> _Directions_:
Your copy should match the entries exactly, with no images carried over.

===== Working data

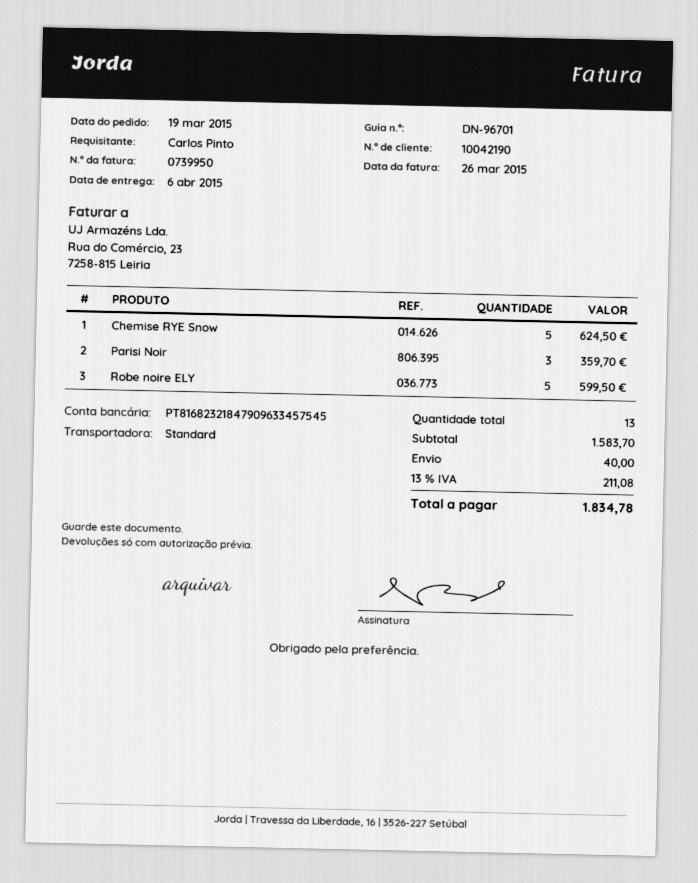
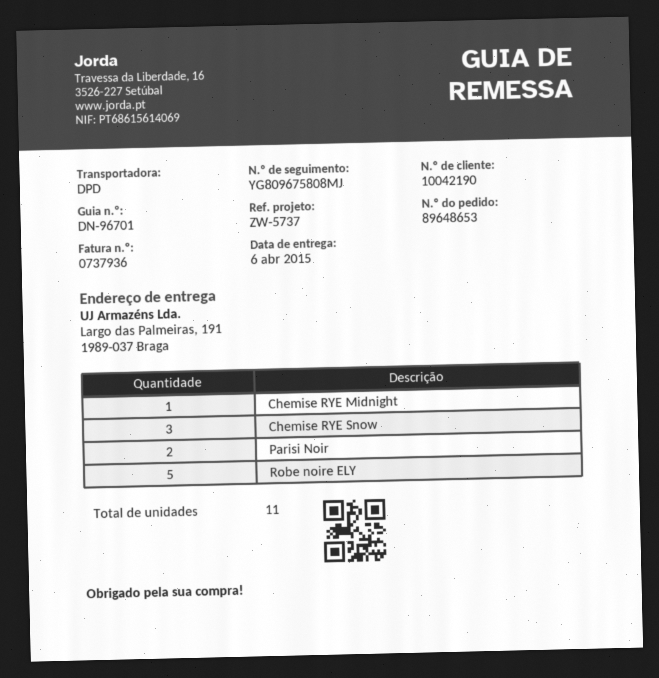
invoice number: 0739950 -> 0737936
shipping method: standard -> DPD
Chemise RYE Snow: 5 -> 3
Parisi Noir: 3 -> 2
Chemise RYE Midnight: none -> 1
total quantity: 13 -> 11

==========

> _Completed task_:
invoice number: 0739950 -> 0737936
shipping method: standard -> DPD
Chemise RYE Snow: 5 -> 3
Parisi Noir: 3 -> 2
Chemise RYE Midnight: none -> 1
total quantity: 13 -> 11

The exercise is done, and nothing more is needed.